WORK TO COMPLETE: Look below for the line containing "Bad Boy Blues" and the line containing "total: 27319.33 -> 25347.73"; repeat exactly those two lines and all lines between them, and nothing else.

EXTRACTED DATA:
-.-.-

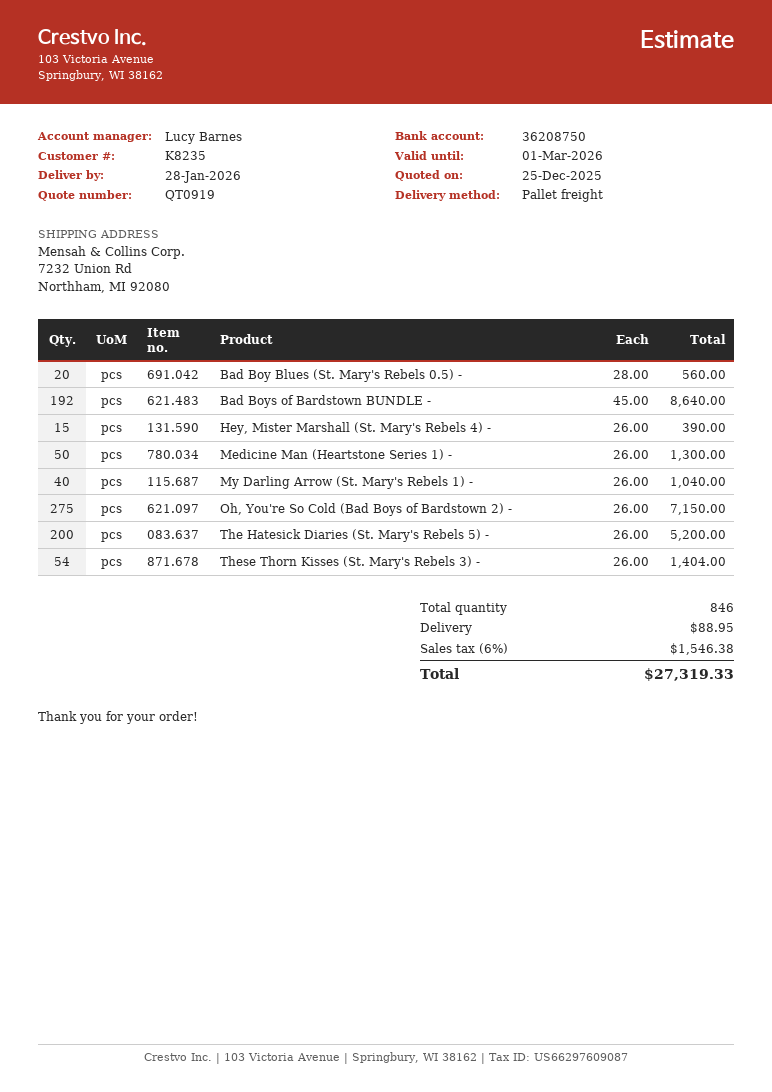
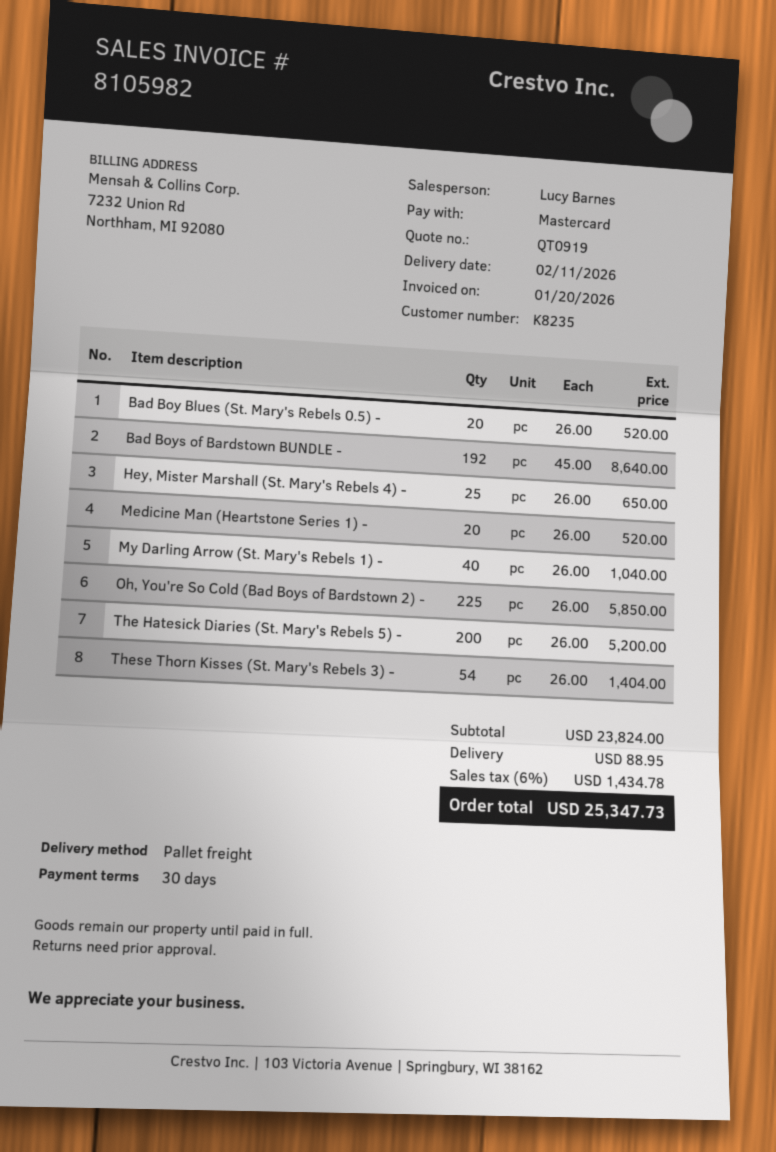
delivery date: 2026-01-28 -> 2026-02-11
Bad Boy Blues (St. Mary's Rebels 0.5) -: 20 x 28.00 = 560.00 -> 20 x 26.00 = 520.00
Hey, Mister Marshall (St. Mary's Rebels 4) -: 15 x 26.00 = 390.00 -> 25 x 26.00 = 650.00
Medicine Man (Heartstone Series 1) -: 50 x 26.00 = 1300.00 -> 20 x 26.00 = 520.00
Oh, You're So Cold (Bad Boys of Bardstown 2) -: 275 x 26.00 = 7150.00 -> 225 x 26.00 = 5850.00
tax: 6% = 1546.38 -> 6% = 1434.78
total: 27319.33 -> 25347.73

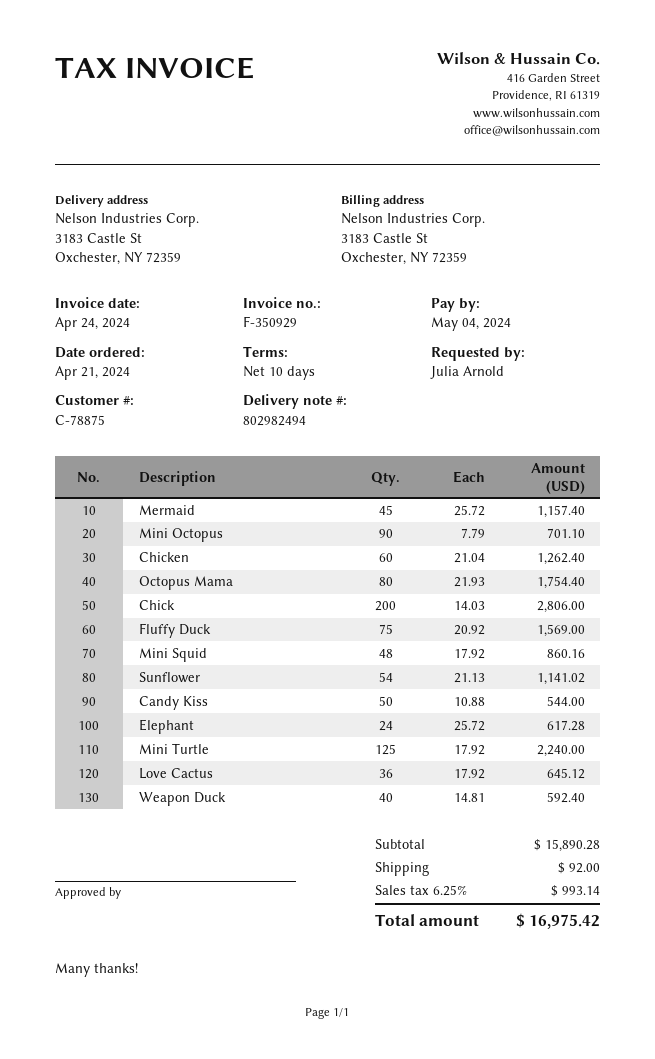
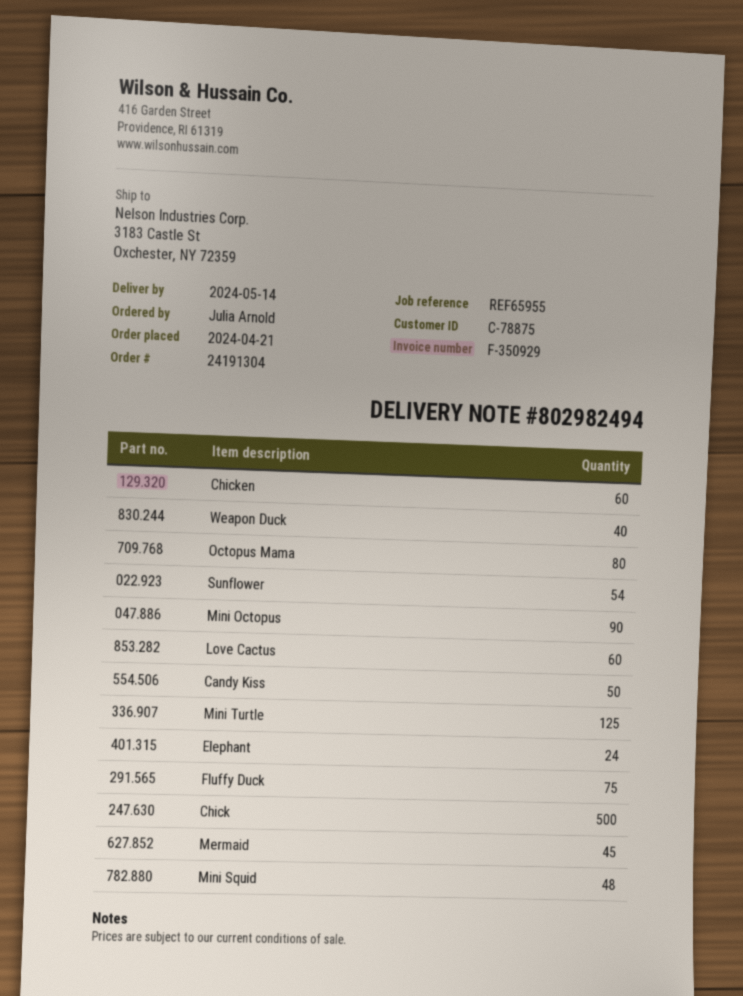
Chick: 200 -> 500
Love Cactus: 36 -> 60

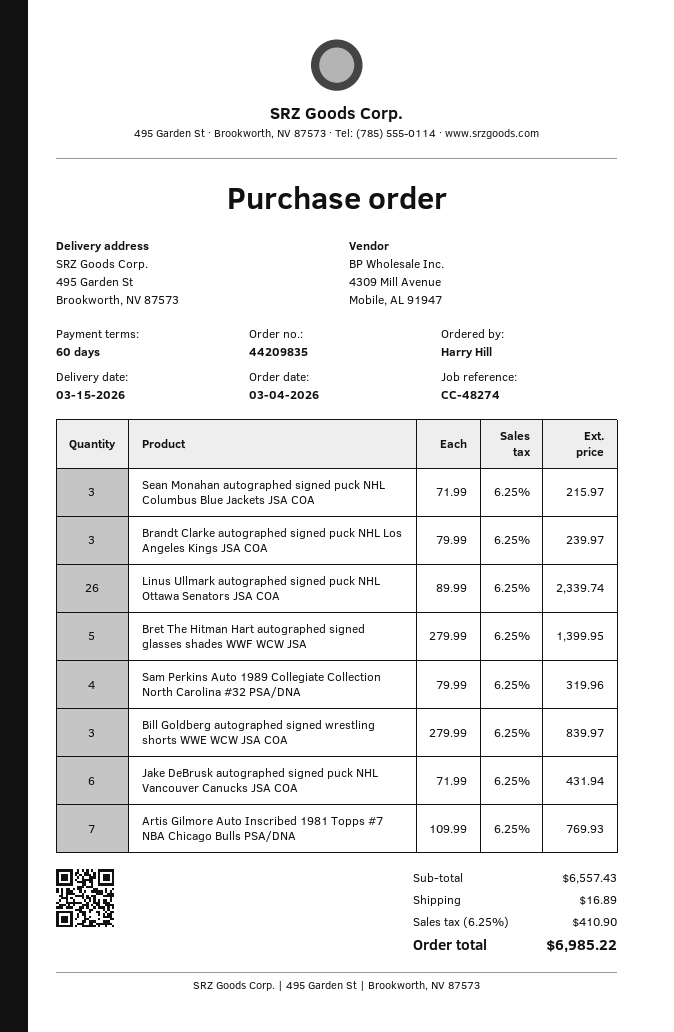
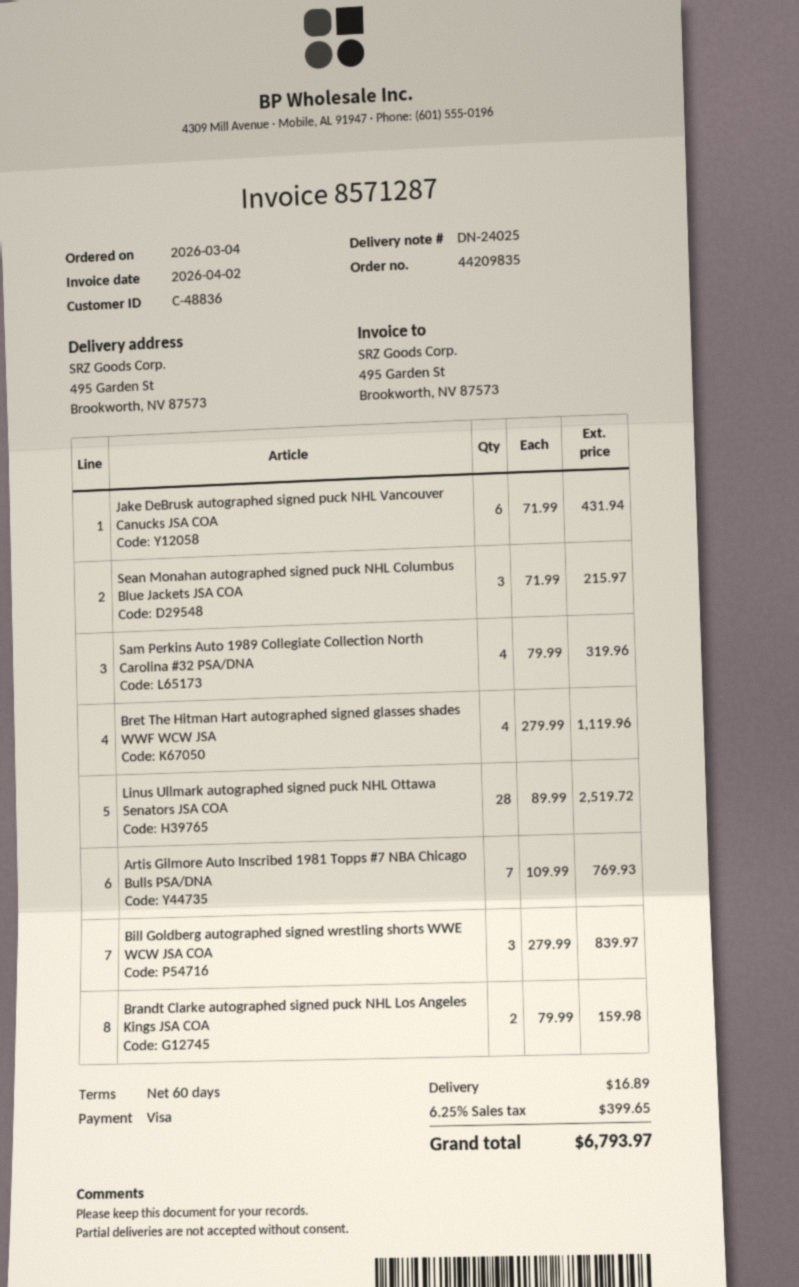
Brandt Clarke autographed signed puck NHL Los Angeles Kings JSA COA: 3 x 79.99 = 239.97 -> 2 x 79.99 = 159.98
Linus Ullmark autographed signed puck NHL Ottawa Senators JSA COA: 26 x 89.99 = 2339.74 -> 28 x 89.99 = 2519.72
Bret The Hitman Hart autographed signed glasses shades WWF WCW JSA: 5 x 279.99 = 1399.95 -> 4 x 279.99 = 1119.96
tax: 6.25% = 410.90 -> 6.25% = 399.65
total: 6985.22 -> 6793.97

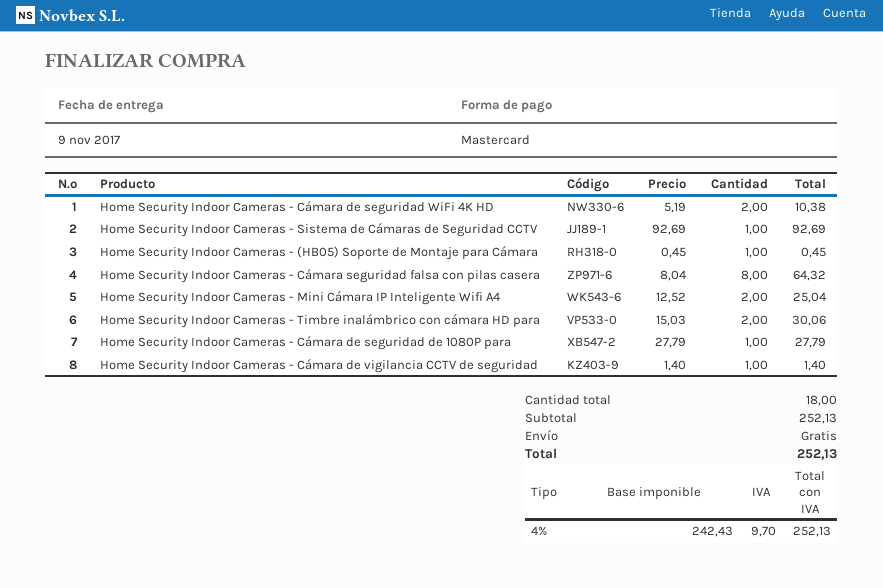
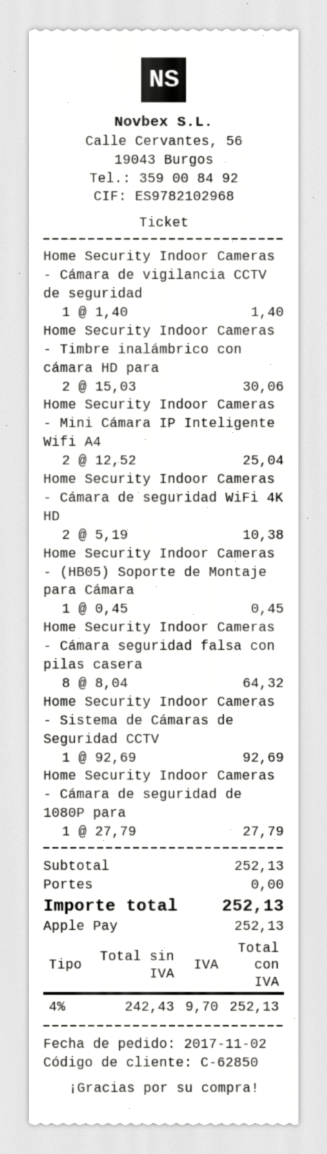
payment method: Mastercard -> Apple Pay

-.-.-

RESULT OF THIS TASK:
Bad Boy Blues (St. Mary's Rebels 0.5) -: 20 x 28.00 = 560.00 -> 20 x 26.00 = 520.00
Hey, Mister Marshall (St. Mary's Rebels 4) -: 15 x 26.00 = 390.00 -> 25 x 26.00 = 650.00
Medicine Man (Heartstone Series 1) -: 50 x 26.00 = 1300.00 -> 20 x 26.00 = 520.00
Oh, You're So Cold (Bad Boys of Bardstown 2) -: 275 x 26.00 = 7150.00 -> 225 x 26.00 = 5850.00
tax: 6% = 1546.38 -> 6% = 1434.78
total: 27319.33 -> 25347.73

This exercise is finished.